Ein konfuses Bild vermittelte zudem der Mann, der einen weit über die Landesgrenzen hinaus verantwortungsvollen Posten bekleidet. Gemeint ist der PDS-Kultursenator Thomas Flierl. Statt die „Leuchttürme der Stadt“, die Opern, Theater, Museen und Kultureinrichtungen der Stadt, mit intelligenten Konzepten vor dem Sparhammer zu retten, kündet der Meister der Petitessen Kürzungen an und schickt die Widerrufe gleich hinterher. Wer blickt da noch durch?

Erwartungsgemäß punkten tut allein der erste sozialistische Wirtschaftsminister der Bundesrepublik, Gregor Gysi. Mit Witz und Verve bewies er bei anstehenden Unternehmensschließungen, dass er durchaus die Ärmel hochkrempeln kann. Gysi redet nur selten um den heißen Brei und vergisst aus Koketterie nicht, stets auf seine Message als Frauensenator zu verweisen.

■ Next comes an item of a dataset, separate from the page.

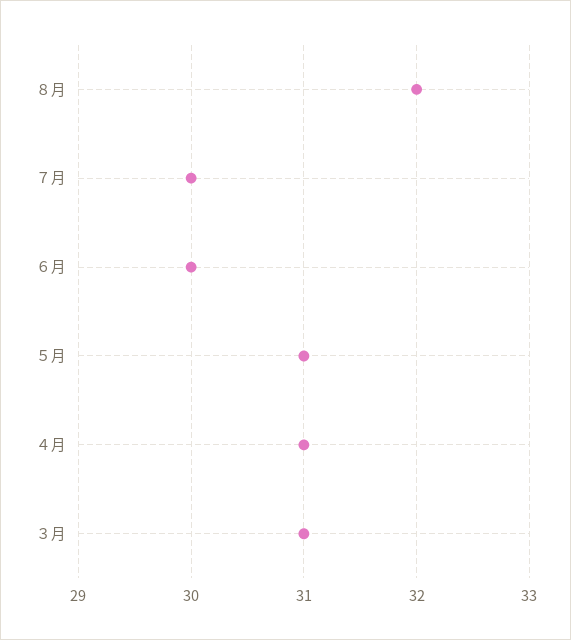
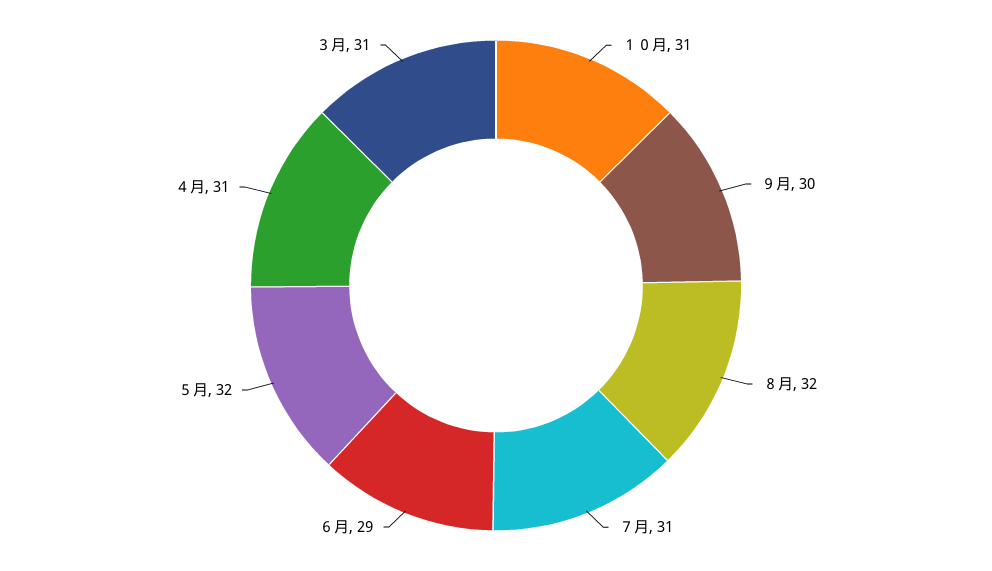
７月: 30 -> 31
６月: 30 -> 29
５月: 31 -> 32
１０月: none -> 31
９月: none -> 30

Bleibt aber die Enttäuschung über die missratene Außenwerbung dür die Hauptstadt. Die Berliner verkraften zwar schon seit Monaten serienmäßig schlechte Nachrichten. Als aber vergangene Woche der rot-rote Senat kurz hintereinander erst den Zuschlag für die Leichtathkletik WM verpatzte, nur um dann mit einer wegen verheerendem Krisenmanagement beim Stadtmarathon Istaf vermasselten Auftritt auch noch den Zuschlag fürs Medienzentrum der Fußball-WM 2006 zu vermasseln – da war dicke Luft. Schon lange oszilliert der Regierende Bürgermeister Klaus Wowereit zwischen Beliebtheit und Ratlosigkeit in der Bevölkerung. Ihm gelingt es immer weniger, den Sparkurs des rot-roten Senats überzeugend zu verkaufen. Nun, nach den ersten hundert Tagen und der ersten Harmonie, beginnt die Suche nach den Schuldigen.

Der scheint auch schon gefunden. Es soll, nach Meinung fast aller Ressorts, natürlich der Finanzsenator Thilo Sarrazin sein. Er verschreibt ein rigides Sparkorsett und verteilt schnodderige Anmerkungen. Kein Wunder, er wurde als Sanierer der Privatwirtschaft geholt. So und nicht anders spart er nun auch die Hauptstadt zusammen.

Ob Rot-Rot an der Spree eine Erfolgsgeschichte wird, kann noch niemand sagen. Mit vereinzelten Kürzungen wird es nicht getan sein. Wichtig ist es, der deutschen Hauptstadt ein neues Selbstverständnis zu geben. Ein Manko, das sich in absurden Debatten widerspiegelt. Für seine neue Mitte soll Berlin einen Nachbau des Hohenzollernschlosses erhalten. Flucht in das Gestern, weil es keine Idee vom Morgen gibt.